Transcript annotation Normalized transcript annotation file, usually gene.norm.txt.

Parameters

Parameter Required Description
-t Yes Input transcript annotation file in TXT format.
-r Yes Input merged density file in TXT format.
-o No Output prefix. Providing this option is recommended.
-f No Reading frame used for percentage calculation. Choices are 0, 1, 2, and all. Default is all.
-m No Retain transcripts with more than this number of RPFs/reads. Default is 50.
-n No Normalize counts to RPM. Disabled by default.

Output files

Output Description
<prefix>_coverage_percent.txt Coverage percentage summary table.
<prefix>_coverage_histogram.pdf / <prefix>_coverage_histogram.png Coverage percentage histogram.
<prefix>_coverage_boxplot.pdf / <prefix>_coverage_boxplot.png Coverage percentage boxplot.
<prefix>.log Running log if redirected by the user.

Example

rpf_Percent \
    -t ../../../1.reference/norm/gene.norm.txt \
    -r ../05.merge/RIBO_merged.txt \
    -o RIBO \
    -m 50 \
    -f 0 \
    -n \
    &> RIBO.log

merge_coverage

Merge mean coverage files from multiple samples or analyses.
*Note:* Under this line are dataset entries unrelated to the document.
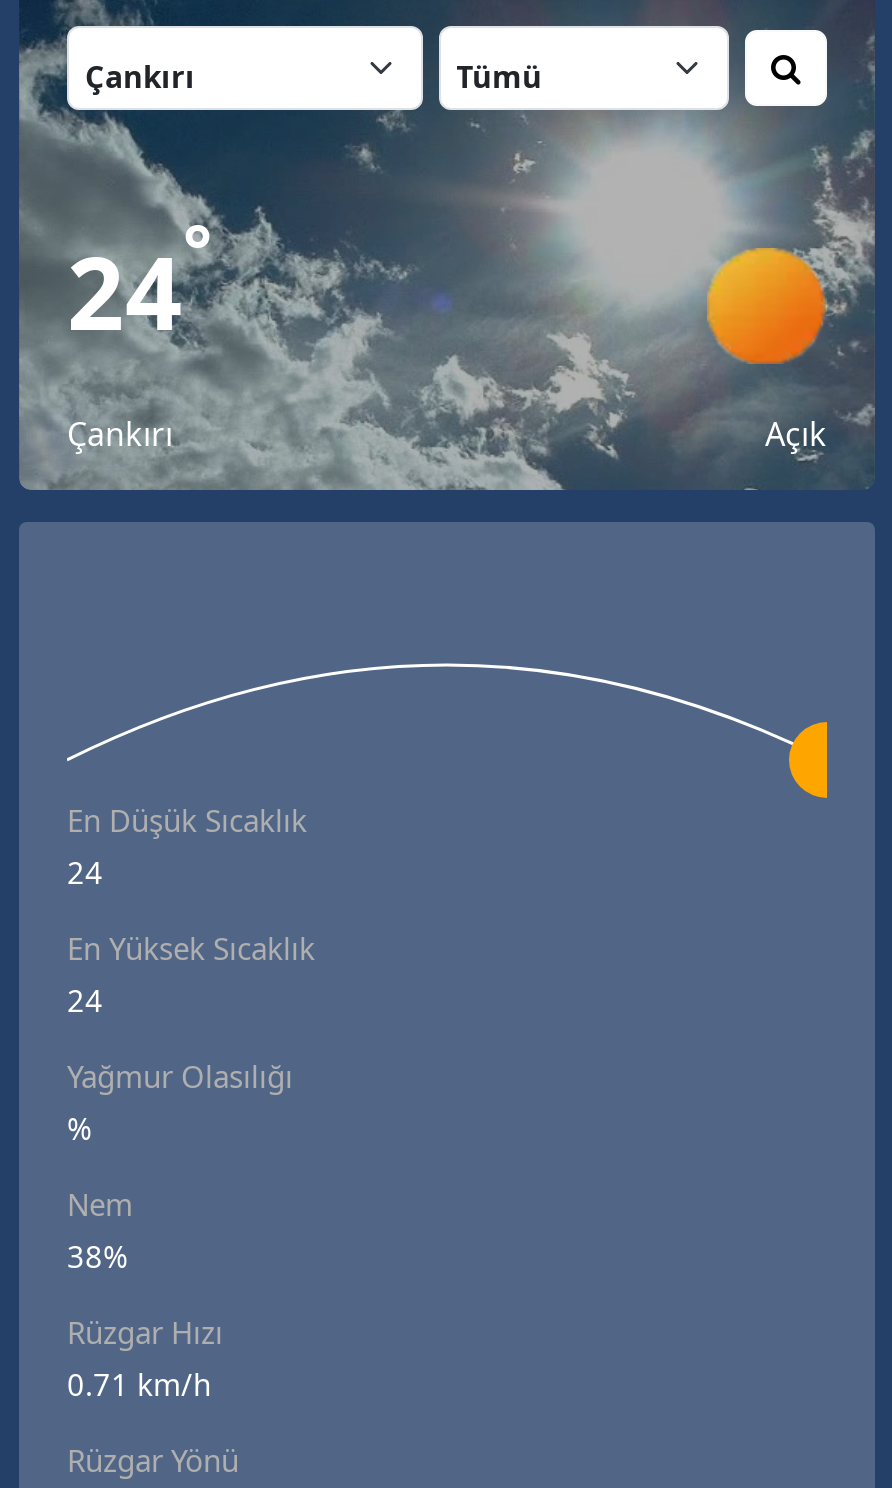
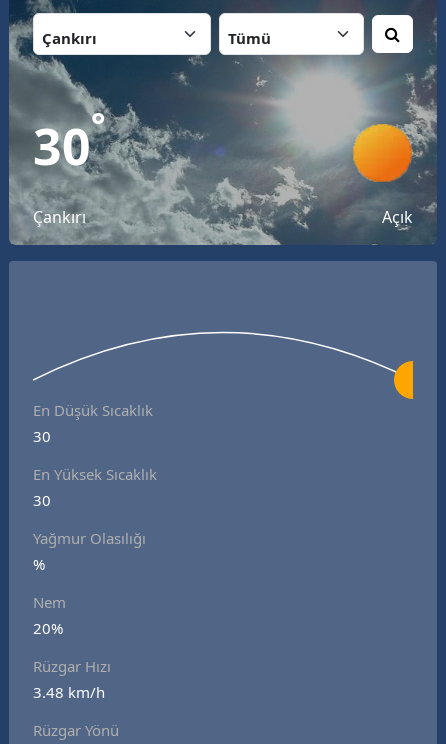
- 24°
+ 30°

- 24
+ 30

- 24
+ 30

- 38%
+ 20%

- 0.71 km/h
+ 3.48 km/h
Parameter Required Description
-l / --list Yes Input coverage files, usually *_mean_coverage.txt. Multiple files can be provided.
-o Yes Output prefix. The output table is <prefix>_mean_coverage.txt.
merge_coverage \
    -l *_mean_coverage.txt \
    -o RIBO

Notes

  • Uniform CDS coverage supports reliable gene-level quantification.
  • Strong 5' or 3' bias may reflect RNA degradation, nuclease bias, mapping artifacts, or library-specific structure.
  • Use consistent binning and filtering settings across samples when comparing coverage profiles.